La muerte siempre se recoge, en ocasiones también se siembra. El tímido debate que ha despertado la guerra en Libia me ha recordado inevitablemente a la invasión de Irak. El 20 de marzo de 2003 se iniciaron los ataques, mientras, en Londres, un ejército de manifestantes reivindicaba el No a la guerra. Parecía que los muertos que habían ido a sembrar Bagdad eran los mismos que se recogieron años antes en Vietnam, los que hoy caen en Libia, insurgentes derrotados y leales al régimen que caen. Y están también los daños colaterales, que tienen en realidad un nombre que desconocemos, una edad, doce años, y una pierna menos. Daños colaterales, civiles fallecidos: eufemismos que varían mostrándonos a los mismos muertos. ¿A quién pertenece un cuerpo ya inerte? ¿Qué diferencia hay entre dos cadáveres separados en el tiempo y en el espacio a los que ha recogido la muerte en el horror de la guerra? Frente a mí descansan, quizás, los restos del cuerpo que un día perteneció a Helmut Krause, un hombre que murió con treinta años de edad, con media vida por vivir. ¿Para qué sirvieron aquellos muertos?
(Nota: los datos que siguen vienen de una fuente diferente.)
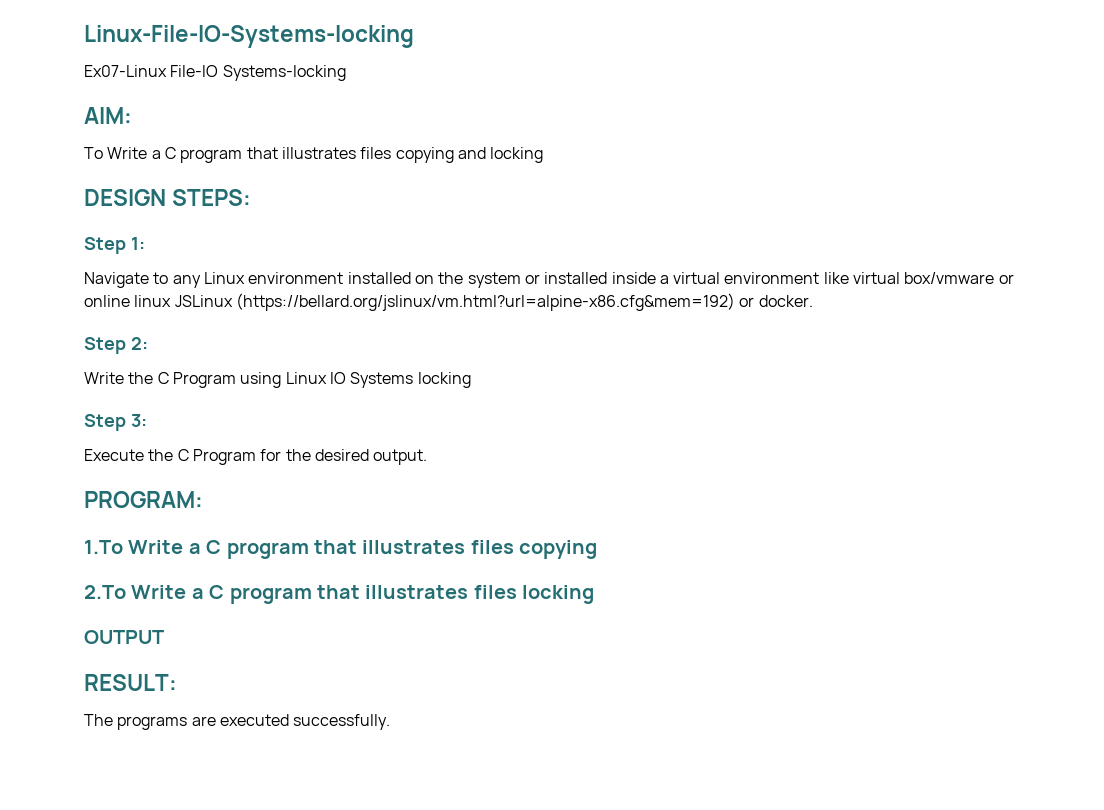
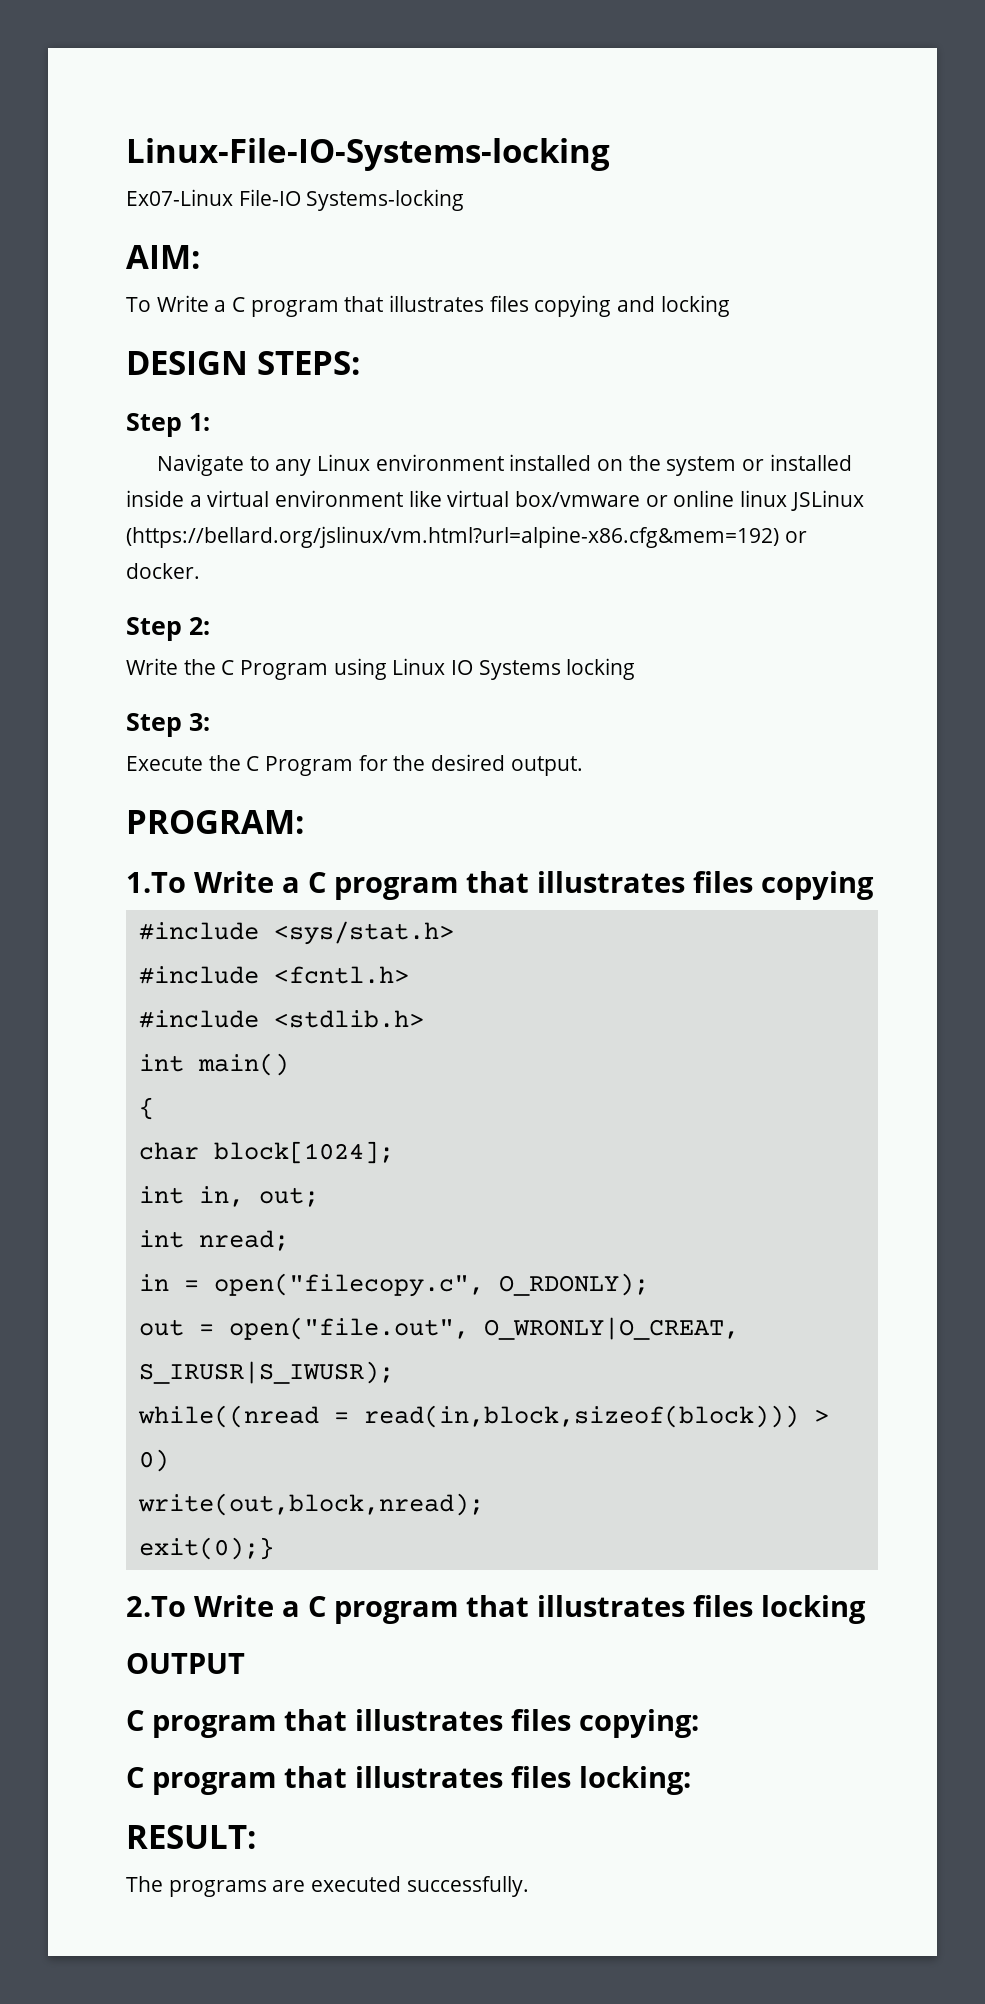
+ #include <sys/stat.h>
+ #include <fcntl.h>
+ #include <stdlib.h>
+ int main()
+ {
+ char block[1024];
+ int in, out;
+ int nread;
+ in = open("filecopy.c", O_RDONLY);
+ out = open("file.out", O_WRONLY|O_CREAT, S_IRUSR|S_IWUSR);
+ while((nread = read(in,block,sizeof(block))) > 0)
+ write(out,block,nread);
+ exit(0);}
+ C program that illustrates files copying:
+ C program that illustrates files locking:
Descendemos por el Valle, ahora en dirección hacia Trujillo, dejando atrás Cuacos de Yuste y los cientos de cadáveres de las guerras mundiales que terminaron en un pequeño cementerio de la provincia de Cáceres. Setenta años después, siguen llegando noticias de guerra, aunque del tiempo que se llevaron las balas, la pólvora y las bombas, de las vidas que quedaron por vivir, de lo que nunca fue, ya no queda ni rastro.